One who purchases stolen property from a thief, no matter how innocently, acquires no title in the property; title remains in the owner. See Olin Corp., 673 S.W.2d at 216. However, where the real owner, by some act or conduct vests the possession and right to personal property apparently in the seller, he thereby estops himself from setting up a claim to the property as against the purchaser for value without notice. See id. Therefore, the question on appeal is whether Dickson’s act of consigning the diamonds to HGA clothed Rosenbaum with an indicia of ownership, such that Dickson is estopped from claiming superior right to the diamonds against Benjamini and Jonathan’s, good-faith purchasers.

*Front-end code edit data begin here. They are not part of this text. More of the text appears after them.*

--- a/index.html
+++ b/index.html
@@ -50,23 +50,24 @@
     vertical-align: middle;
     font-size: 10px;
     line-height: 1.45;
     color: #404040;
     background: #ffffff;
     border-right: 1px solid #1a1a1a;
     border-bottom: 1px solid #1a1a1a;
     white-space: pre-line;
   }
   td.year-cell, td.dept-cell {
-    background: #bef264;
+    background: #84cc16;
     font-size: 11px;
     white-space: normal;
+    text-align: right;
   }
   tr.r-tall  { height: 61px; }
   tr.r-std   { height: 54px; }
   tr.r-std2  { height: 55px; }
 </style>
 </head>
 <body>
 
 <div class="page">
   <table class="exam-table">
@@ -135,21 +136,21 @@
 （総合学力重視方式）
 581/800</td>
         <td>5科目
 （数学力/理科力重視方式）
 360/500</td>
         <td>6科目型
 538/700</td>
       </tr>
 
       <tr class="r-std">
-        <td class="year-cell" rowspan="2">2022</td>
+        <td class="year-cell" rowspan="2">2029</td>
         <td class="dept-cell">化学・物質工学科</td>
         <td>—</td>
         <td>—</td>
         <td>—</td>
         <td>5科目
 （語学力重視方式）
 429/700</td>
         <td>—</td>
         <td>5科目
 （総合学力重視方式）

The record reveals that Rosenbaum carried business cards imprinted with his and HGA’s name. From 1994 to 1997, Rosen-baum conducted other transactions with Jonathan’s Jewelers. In these transactions, Rosenbaum stated that he was acting as HGA’s employee and presented his HGA business card. However, when Rosenbaum sold the diamonds at issue to Jonathan’s, he was accompanied by Phyllis Tonkin, whom Rosenbaum represented to be the true owner of the diamonds. During this transaction, Rosenbaum did not state that he was brokering the diamonds as HGA’s employee; rather, Jonathan’s mistakenly made that assumption. Jonathan’s Jewelers neither checked with HGA to determine whether Rosenbaum had authority to broker the diamonds, nor asked Tonkin for letters testamentary of title ownership. In fact, Jonathan’s issued three checks to Rosenbaum, individually, for the diamonds.

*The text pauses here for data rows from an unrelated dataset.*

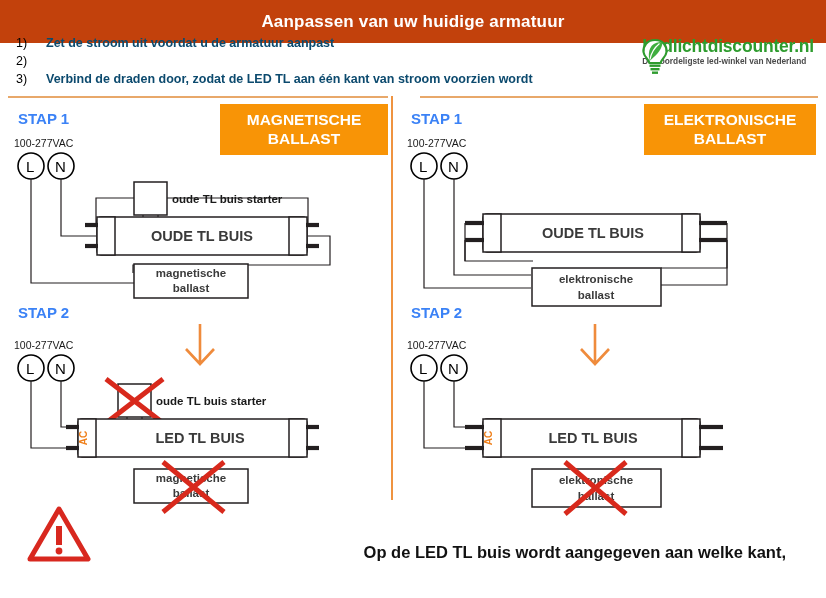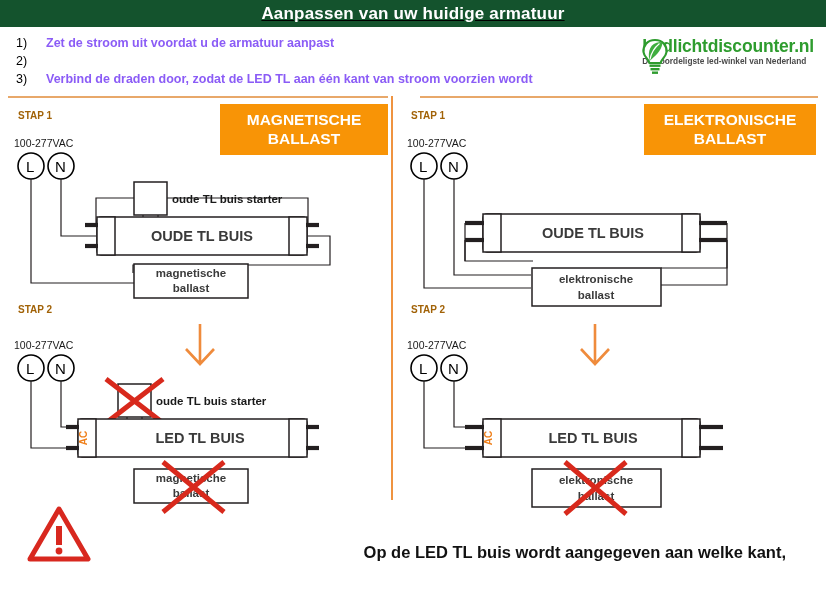--- a/index.html
+++ b/index.html
@@ -7,23 +7,23 @@
     width: 826px; height: 598px;
     background: #ffffff;
     font-family: "Liberation Sans", sans-serif;
     overflow: hidden;
   }
   #page { position: relative; width: 826px; height: 598px; }
 
   
   .titlebar {
     position: absolute; left: 0; top: 0;
-    width: 826px; height: 27px;
-    background: #14532d;
-    display: flex; align-items: center; justify-content: center; text-decoration: underline;
+    width: 826px; height: 43px;
+    background: #c2410c;
+    display: flex; align-items: center; justify-content: center;
   }
   .titlebar .title {
     color: #ffffff; font-size: 17px; font-weight: bold;
     letter-spacing: .2px;
   }
 
   
   .instr-area {
     position: absolute; left: 0; top: 27px;
     width: 826px; height: 64px;
@@ -32,21 +32,21 @@
     position: absolute; left: 16px; top: 7px;
   }
   .step-row {
     display: flex; align-items: baseline;
     height: 18px; line-height: 18px;
   }
   .step-num {
     width: 30px; font-size: 12.5px; font-weight: normal; color: #000;
   }
   .step-txt {
-    font-size: 12.5px; font-weight: bold; color: #8b5cf6;
+    font-size: 12.5px; font-weight: bold; color: #0c4a6e;
     white-space: nowrap;
   }
   .logo {
     position: absolute; right: 12px; top: 10px;
     display: flex; align-items: flex-start;
   }
   .logo-mark { width: 30px; height: 38px; flex: 0 0 30px; }
   .logo-txt { margin-left: 2px; }
   .logo-name {
     font-size: 17.5px; font-weight: bold; color: #2e9c2e;
@@ -79,21 +79,21 @@
     position: absolute; top: 8px;
     background: #f89406; color: #ffffff;
     font-size: 15.5px; font-weight: bold; text-align: center;
     line-height: 19px; padding: 6px 8px 7px 8px;
   }
   .badge.left  { right: 3px;  width: 168px; }
   .badge.right { right: 10px; width: 172px; }
 
   .stap {
     position: absolute; left: 18px;
-    font-size: 10px; font-weight: bold; color: #a16207;
+    font-size: 15px; font-weight: bold; color: #3b82f6;
   }
   .stap.s1 { top: 14px; }
   .stap.s2 { top: 208px; }
 
   svg { position: absolute; left: 0; top: 0; overflow: visible; }
   .wire { fill: none; stroke: #231f20; stroke-width: 1.2; }
   .body-line { fill: #ffffff; stroke: #231f20; stroke-width: 1.5; }
   .pin { stroke: #231f20; stroke-width: 4.2; }
   .term-c { fill: #ffffff; stroke: #000000; stroke-width: 1.6; }
   .term-t { font-size: 15px; fill: #000; font-family: "Liberation Sans", sans-serif; }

We find that this record does not support Benjamini’s argument. Dickson vested possession of the diamonds to HGA for the purpose of selling them to a third party. There is no evidence that Dickson *614 vested such right to Rosenbaum. In fact, Dickson did not vest HGA with an indicia of ownership because both agreed that HGA could not sell the diamonds without Dickson’s prior approval. Moreover, the evidence reveals that Rosenbaum stole the diamonds from HGA’s safe and brokered the diamonds individually, not as HGA’s employee, to Jonathan’s Jewelers. Thus, Dickson did not clothe Rosenbaum with an indicia of ownership and is not estopped from claiming a superior right to the diamonds over Benjamini and Jonathan’s Jewelers.

Benjamini argues, in the alternative, that he is entitled to superior right, title, and ownership to the diamonds under section 2.403 of the Uniform Commercial Code. Section 2.403 provides that a purchaser of goods acquires title to that which his transferor had or had the power to transfer. See Tex. Bus. & Com.Code Ann. § 2.403 (Vernon 1994). This section further sets forth the types of voluntary transactions that can give the purchaser voidable title. See id.

The trial court awarded Dickson title and interest in the diamonds pursuant to Tex.Code CRiM. PROC. Ann. art. 47.02.